Registering under the Startup India Scheme opens up a world of opportunities for entrepreneurs. The benefits are designed to help startups overcome traditional barriers to business growth and innovation. Here’s why you should consider registering your startup under this scheme:

  1. Tax Exemptions and Benefits: Startups registered under the scheme are eligible for tax exemptions on profits for three consecutive years. Additionally, they can enjoy tax exemptions on capital gains, which is crucial for reinvesting in the business.

  2. Easier Access to Funding: The Startup India initiative provides access to a wide range of government-backed funds and schemes. This makes it easier for startups to secure the necessary funding to fuel their growth and innovation.

  3. Simplified Compliance: The scheme simplifies the compliance process for startups by offering self-certification for labor and environmental laws, reducing the regulatory burden on young businesses.

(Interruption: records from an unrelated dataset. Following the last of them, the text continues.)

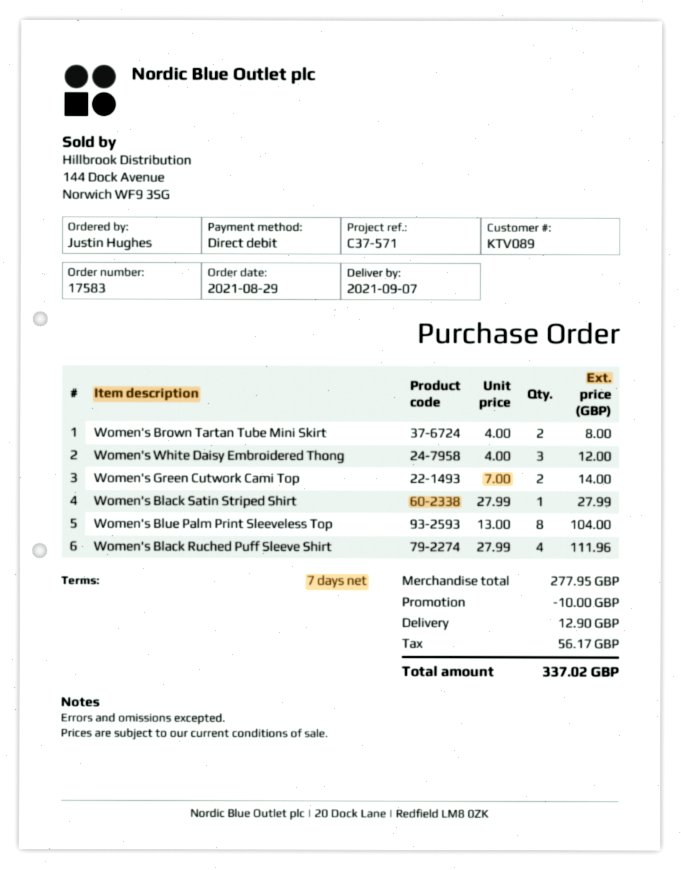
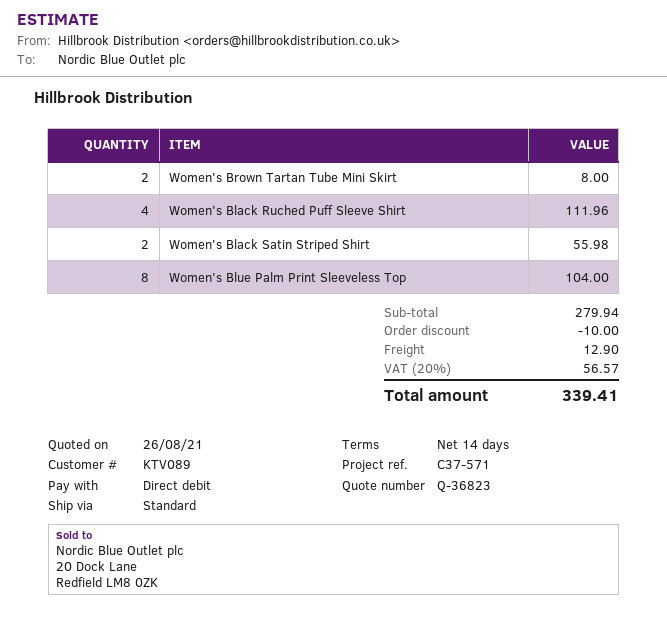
payment terms: 7 days -> 14 days
Women's White Daisy Embroidered Thong: 3 for 12.00 -> none
Women's Green Cutwork Cami Top: 2 for 14.00 -> none
Women's Black Satin Striped Shirt: 1 for 27.99 -> 2 for 55.98
subtotal: 277.95 -> 279.94
tax: 56.17 -> 56.57
total: 337.02 -> 339.41

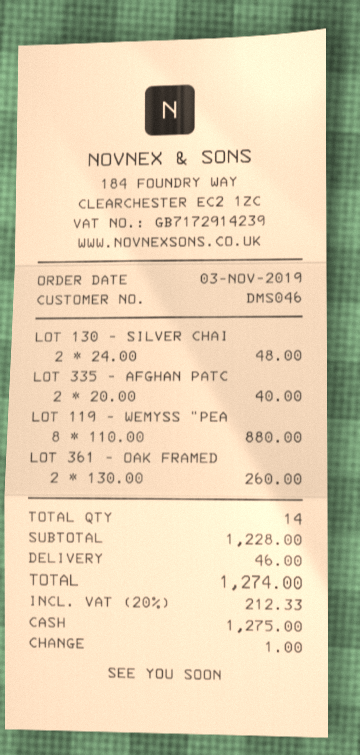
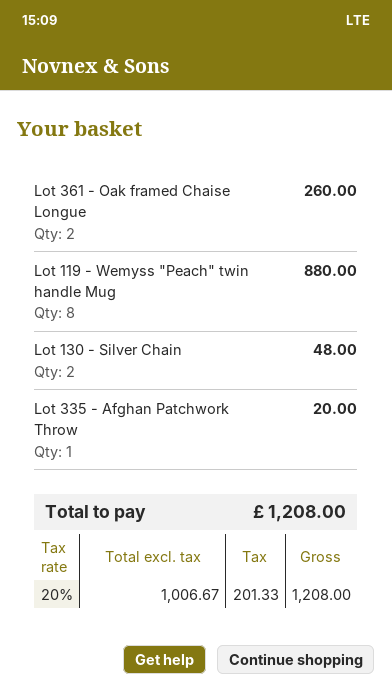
LOT 335 - AFGHAN PATC: 2 for 40.00 -> 1 for 20.00
shipping: 46.00 -> none
tax: 20% = 212.33 -> 20% = 201.33
total: 1274.00 -> 1208.00

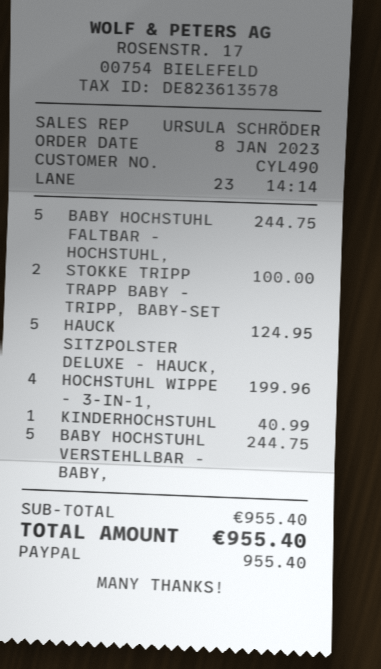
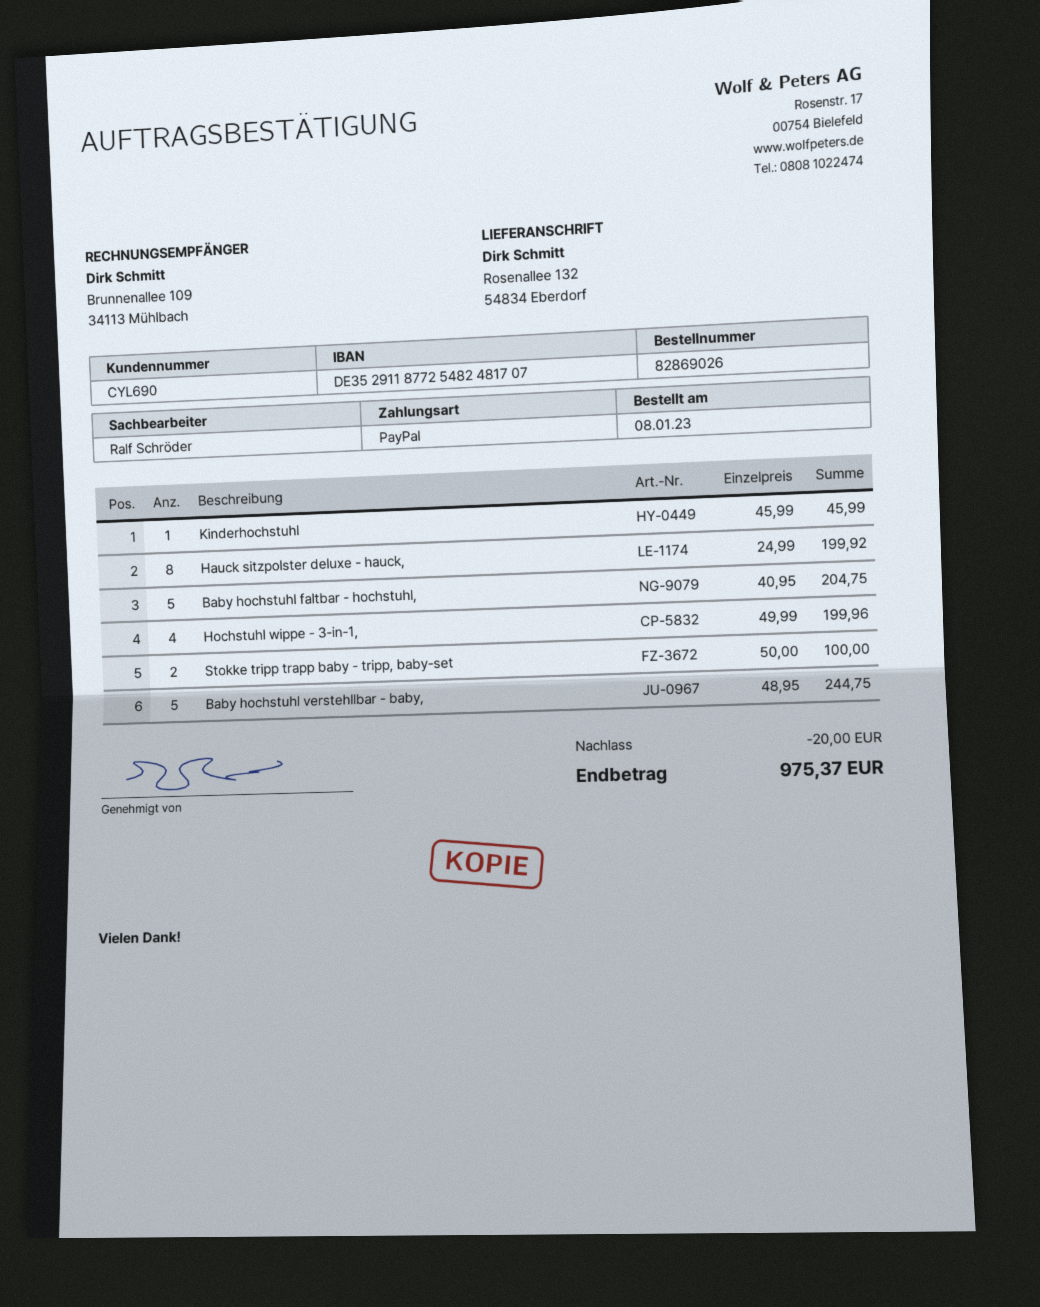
customer number: CYL490 -> CYL690
sales rep: URSULA SCHRÖDER -> Ralf Schröder
BABY HOCHSTUHL FALTBAR - HOCHSTUHL,: 5 for 244.75 -> 5 for 204.75
HAUCK SITZPOLSTER DELUXE - HAUCK,: 5 for 124.95 -> 8 for 199.92
KINDERHOCHSTUHL: 1 for 40.99 -> 1 for 45.99
discount: none -> 20.00
total: 955.40 -> 975.37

  4. Faster Patent Processing and IPR Support: Startups can benefit from faster processing of patent applications and a 50% rebate on patent fees. This encourages innovation by making it easier and more affordable to protect intellectual property.

  5. Networking Opportunities: Startup India offers numerous networking opportunities through various events, workshops, and seminars, where entrepreneurs can connect with industry experts, mentors, and investors.

  6. Government Tenders: Startups registered under the scheme have access to government tenders without the need for prior experience or turnover criteria, giving them a level playing field with established businesses.

Incubation Support: The scheme provides access to incubators across India, which offer resources, mentorship, and infrastructure to help startups grow and succeed.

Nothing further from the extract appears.